An important and often overlooked estate planning goal is to structure our estate plan in a way that allows our loved ones to inherit our current (and often relatively low) property tax base. Let’s face it, a major factor these days in housing related expenses is the cost of our property taxes. Our property taxes are based on our home’s assessed value from the county accessor’s office. The property tax rate is applied to its assessed value and viola, the annual tax is due. Therefore, we want to be sure and do whatever we can to keep the assessed value of our real estate as low as possible. (Note, this has nothing to do with “market value,” which is what a willing buyer would pay for a given piece of real estate.)
California Proposition 13 helped taxpayers a great deal by rolling back property values to their 1976 levels. Going forward, that base is preserved (subject to a maximum 2% annual increase) so long as the property is not sold or transferred in a way that triggers a reassessment. If it is sold, the property will be reassessed to its current value based on today, and property taxes typically go up, sometimes considerably. My home, for instance, was subject to an annual property tax increase of over $5,000 when we bought it from the builder.

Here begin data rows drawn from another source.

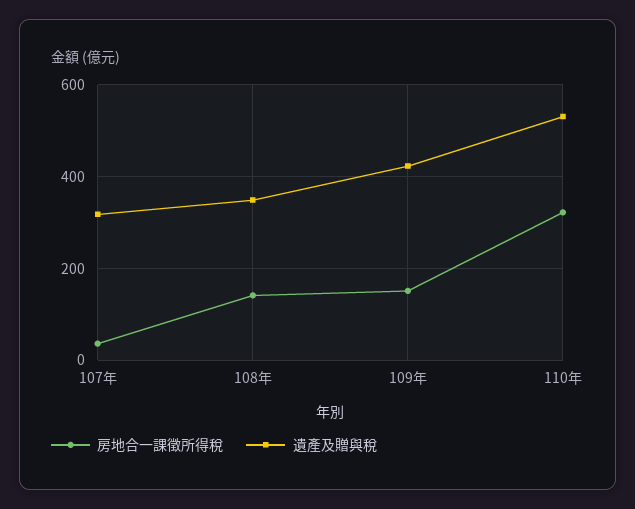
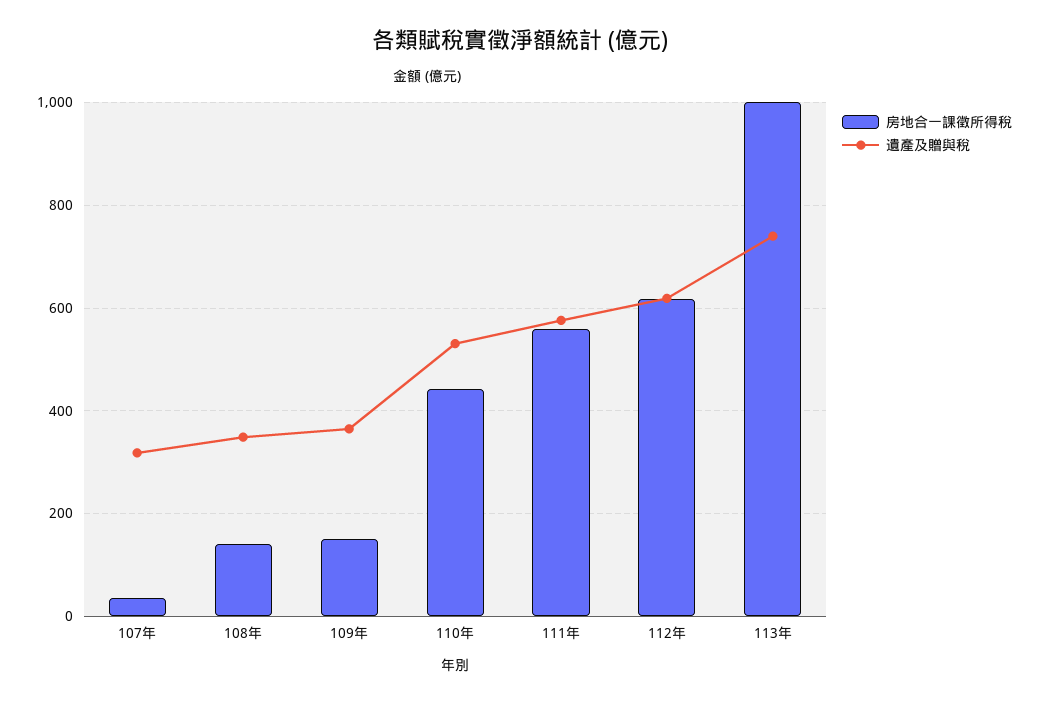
遺產及贈與稅, 109年: 420 -> 360
房地合一課徵所得稅, 110年: 320 -> 440
房地合一課徵所得稅, 111年: none -> 560
遺產及贈與稅, 111年: none -> 580
房地合一課徵所得稅, 112年: none -> 620
遺產及贈與稅, 112年: none -> 620
房地合一課徵所得稅, 113年: none -> 1000
遺產及贈與稅, 113年: none -> 740

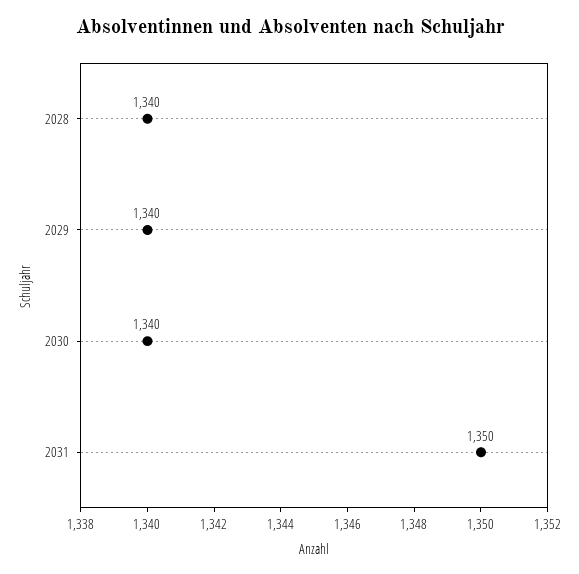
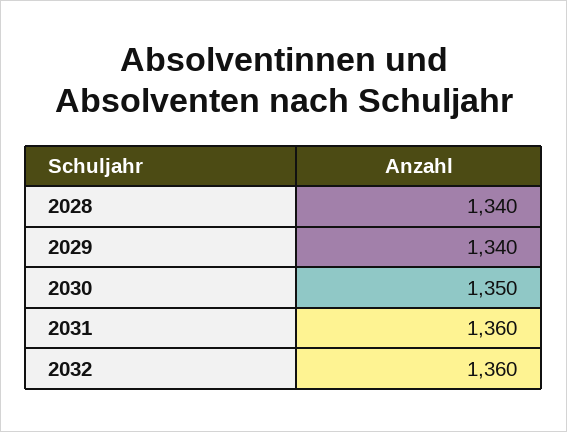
2030: 1340 -> 1350
2031: 1350 -> 1360
2032: none -> 1360

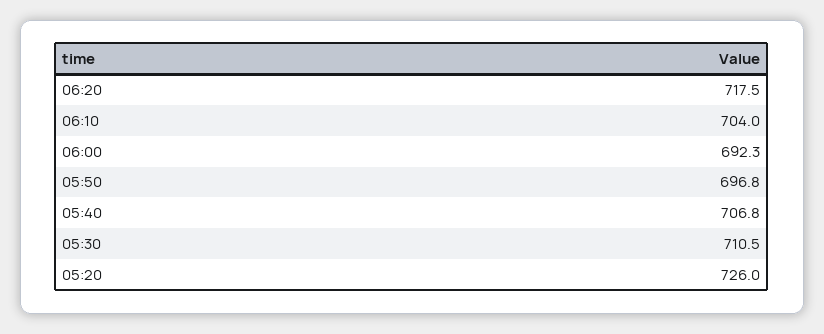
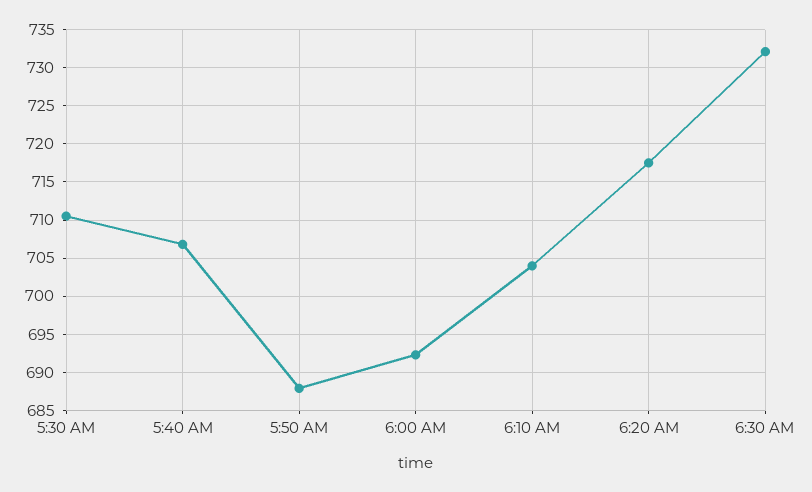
05:50: 696.8 -> 688
05:20: 726 -> none
6:30 AM: none -> 732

When it comes to estate planning, we want to be sure and avoid having our loved ones inherit property in a way that causes the property to be reassessed. Fortunately, under California Revenue and Taxation Code Section 62(d) California property owners can transfer their real estate to a revocable trust without triggering a reassessment. In addition, pursuant to Revenue and Taxation Code Section 63, married spouses can transfer real estate to each other during lifetime, and at death through a will or trust, without triggering a reassessment. In addition, California Proposition 58 provides that, when a parent transfers property to a child, whether as a gift during lifetime, or through a will or trust at death, the transfer is exempt from reassessment. The exemption may be applied to a principal residence, and up to $1,000,000 in additional property. A claim must be filed for the parent child exemption to apply. In addition, California Proposition 193 provides for an exemption from reassessment if a grandparent transfers property to a grandchild (either during lifetime or at death through a will or trust) if the grandchild’s parent was deceased.
Having a low tax base on inherited property can be a tremendous benefit, as reported by the Los Angeles Times recently, who noted that many heirs are using their inherited properties as second homes or renting them out for many times more than what they’re paying in Prop. 13-controlled property taxes
Unfortunately, when drafting estate planning documents, attorneys often include provisions that cause property to be reassessed when it could have otherwise been exempt from reassessment. Such provisions include common provisions where a trustee has the express authorization (discretion) to sprinkle or spray income from a family trust to members of the family who aren’t exempt from reassessment (such as grandchildren when the grandchild’s parent is still living, nephews and nieces, etc.) or when a life estate is created in favor of someone who is not exempt from reassessment.
Based on the opportunities and pitfalls that exist, it is important that all estate planning documents be analyzed and prepared carefully by an attorney with knowledge in the area of California real property taxation.